The writer and theater manufacturer Jo Randerson about the 40 -year diagnosis.
How do you distinguish which parts of your personality are a “condition” and what is genetic inheritance? What aspects of the self come from with whom you grow up and with what parts do you invent?
My life felt like I was an archaeologist unexting me, ask for a piece and slowly stacking my bones in a skeleton that I recognize. Sometimes I learn to put bones seeing how someone did – “Oh! This pulse connects to the elbow!” But sometimes I have pieces with which I don’t know what to do. “Should I put these two lumps in my head? Are they ears extra? Or fingers?”
Here are some of the identity pieces I could never put:
- I hate sitting for more than 20 minutes, I don’t know how someone would like to go out to dinner. Am I really really impatient?
- When left alone, I start about 12 tasks at the same time and, if left alone, can end most of them, if someone brings me a meal and no one interrupts me, which never happens because I parents two young people.
- I “go very fast,” people always tell me that. This includes how I speak, I think, physically move the space and the speed I believe creative projects can happen. I am also “very tall”, “too much” and “very intense”, apparently. Or isn’t our society great with strong -mind females?
- The activity in my brain is relentless. I would like to say that I am having great ideas, but it is often really boring, like: “If I stacked all the furniture against this wall, could we fit a springboard in the room?” My best resolution is to exhaust me physically, so when my body beats my brain has to follow.
- I can find objects that no one else can. Is this mania? Narcissism? How can I feel, as if by magnetism, where are the lost items at home, on a beach, in a forest?
- I was very angry between 9 and 14, in a way that took over my whole body and, to be sincere, scared me. I remember being possessed and shocked to see me punching or kicking someone. That’s when I learned to suppress many of my feelings, like many teenagers. Is this just adolescence?
When I started reading about ADHD traces, many of these extra parts of identity found a home. I felt the same feeling as when I learned words like Manaakitanga, or enniu: words that gave life to a state of being that I was already familiar. Learning about ADHD helped me feel seen and see me.
My son was diagnosed with ADHD when I was 8, which led to my diagnosis in my 40s. Growing alongside him helped me learn more about me and my needs: just watching it, I realized how stressful social situations, especially in crowded rooms without any light or natural air flow. Now I use headphones with noise cancellation.

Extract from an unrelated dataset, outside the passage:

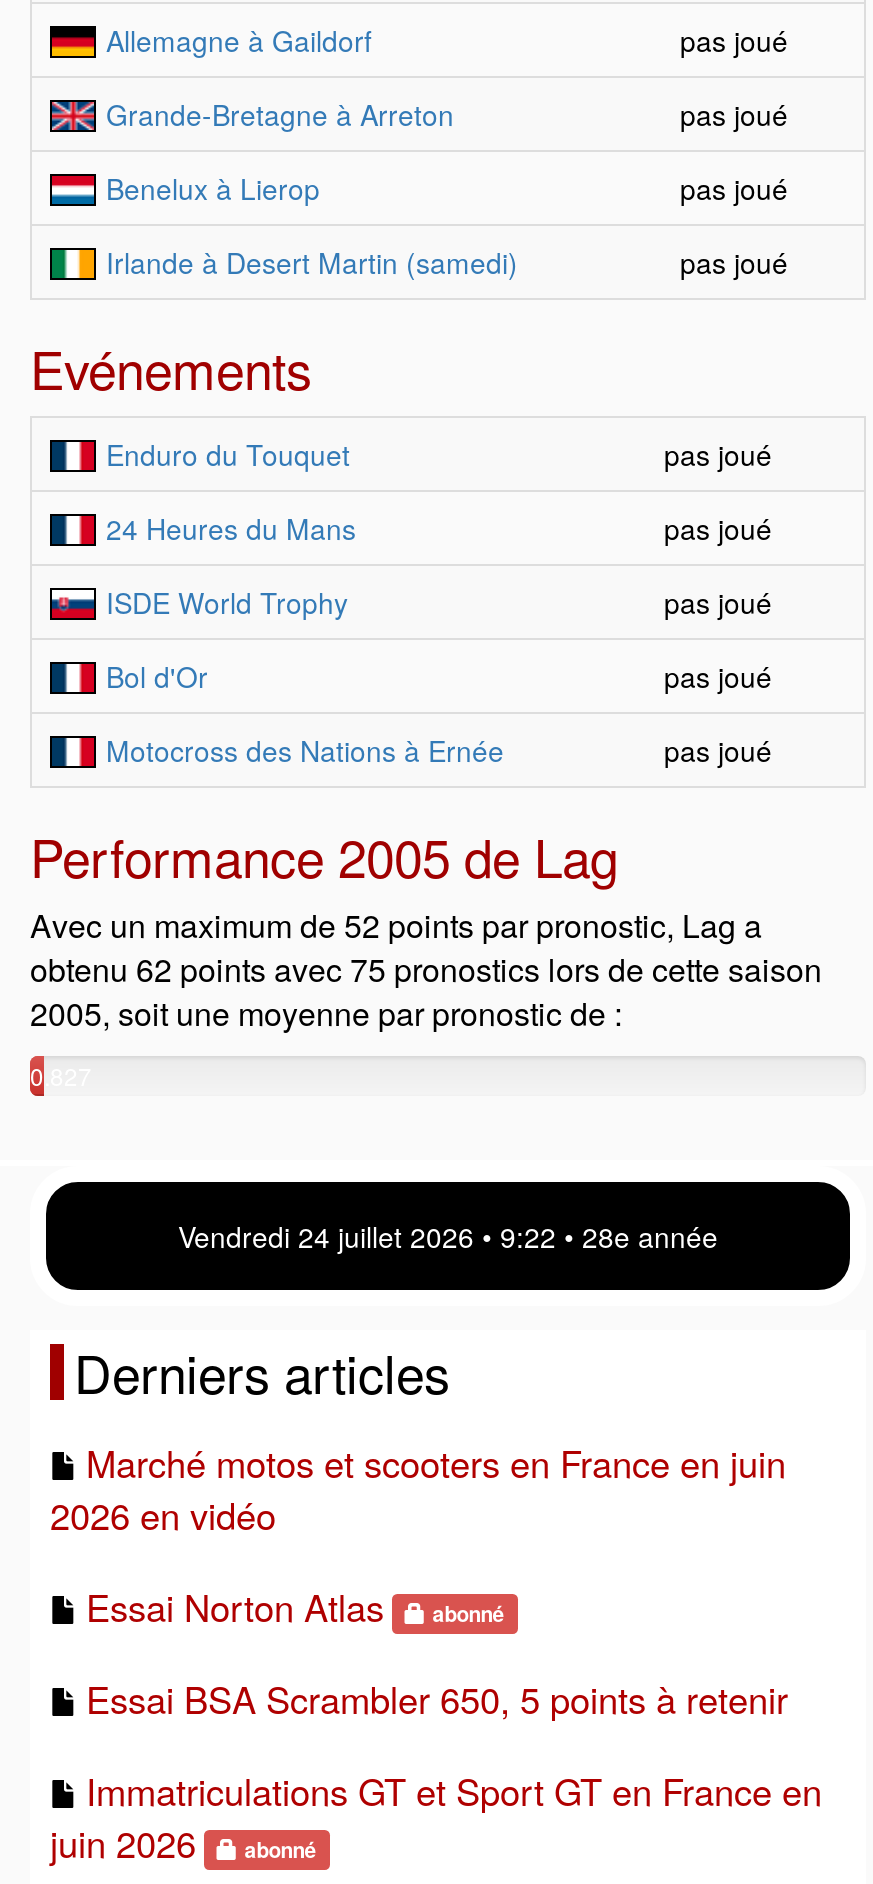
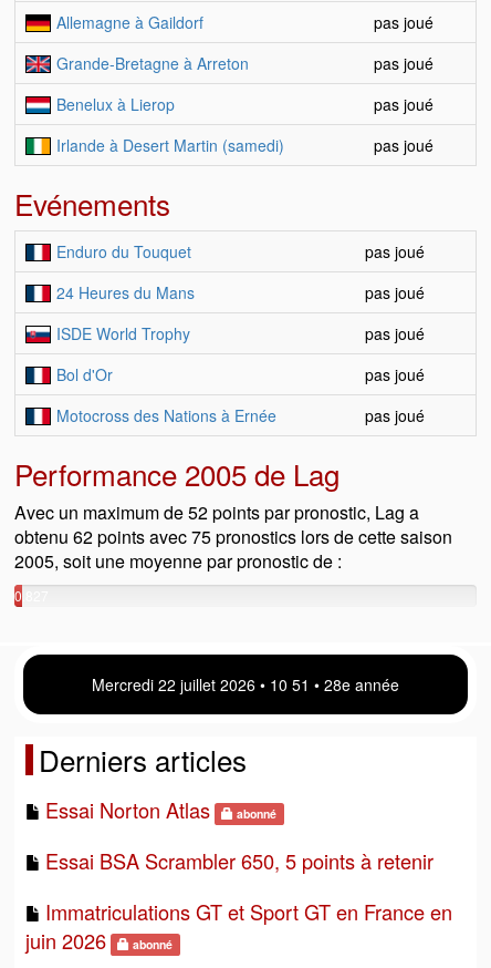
[178,1216,718,1256] Vendredi 24 juillet 2026 • 9 22 • 28e année -> [92,673,399,696] Mercredi 22 juillet 2026 • 10:51 • 28e année
[50,1436,786,1540] Marché motos et scooters en France en juin | 2026 en vidéo -> none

Since the age of 20, I thought that many of these feelings have been an integral part of being an artist. I know that not all artists feel that way. But the arts and the nga toi maori are kingdoms that receive the diversity of thought, in fact their unique expression is a strength here.
Many Western words put ADHD as a “problem” or a difficulty. A feature of ADHD is “sorting failure,” which means the inability to progress in a linear way from beginning to middle to end. This is a very negative framework. I like my unusual order of events and my aversion to binary categories. I mean, non -linear enigmatic sequencing is literally the definition of poetry. Is it a flaw in doing things differently? Or a necessary answer to a world that is in essential tremor?
One of my favorite words about neurodiversity is Tākiwatanga, which explained to me as “in space and time itself.” It resonates totally to me. I see my neurodiversity as a gift, not to mention that it is easy: it takes time and energy to manage this identity, but I would not like it otherwise. I feel lucky for being the way I am. Diagnoses are not for everyone, they can single or fail to explain other parts of our experience. But they can also help give language to feelings and access support.
Femmes can learn to mask more easily and go through the cracks in our porous health system. I’m not concerned about ADHD’s “excess diagnosis”: what is important to me is that those who need help can access it, which, unfortunately, is not the case now.
Glad to use the label’s ADHD, but there are many other parts for me too. I want to keep exploring how to use this superpower/disability/how you want to call it, continue to make room for everyone to be in the fullness of our identities and compassionate with others (a challenge with which humans have been fighting for centuries).
Arts and ngā toi maori can help us communicate through and between our differences and express the deep feelings buried within us. If we can’t do that, we will explode.
See Jo Randerson Speed’s show is emotional with the Silo Theater at Q Theater, from April 16 to May 3 as part of the New Zealand International Comedy Festival. Jo is also releasing his new book, Secret Art Powers, in July.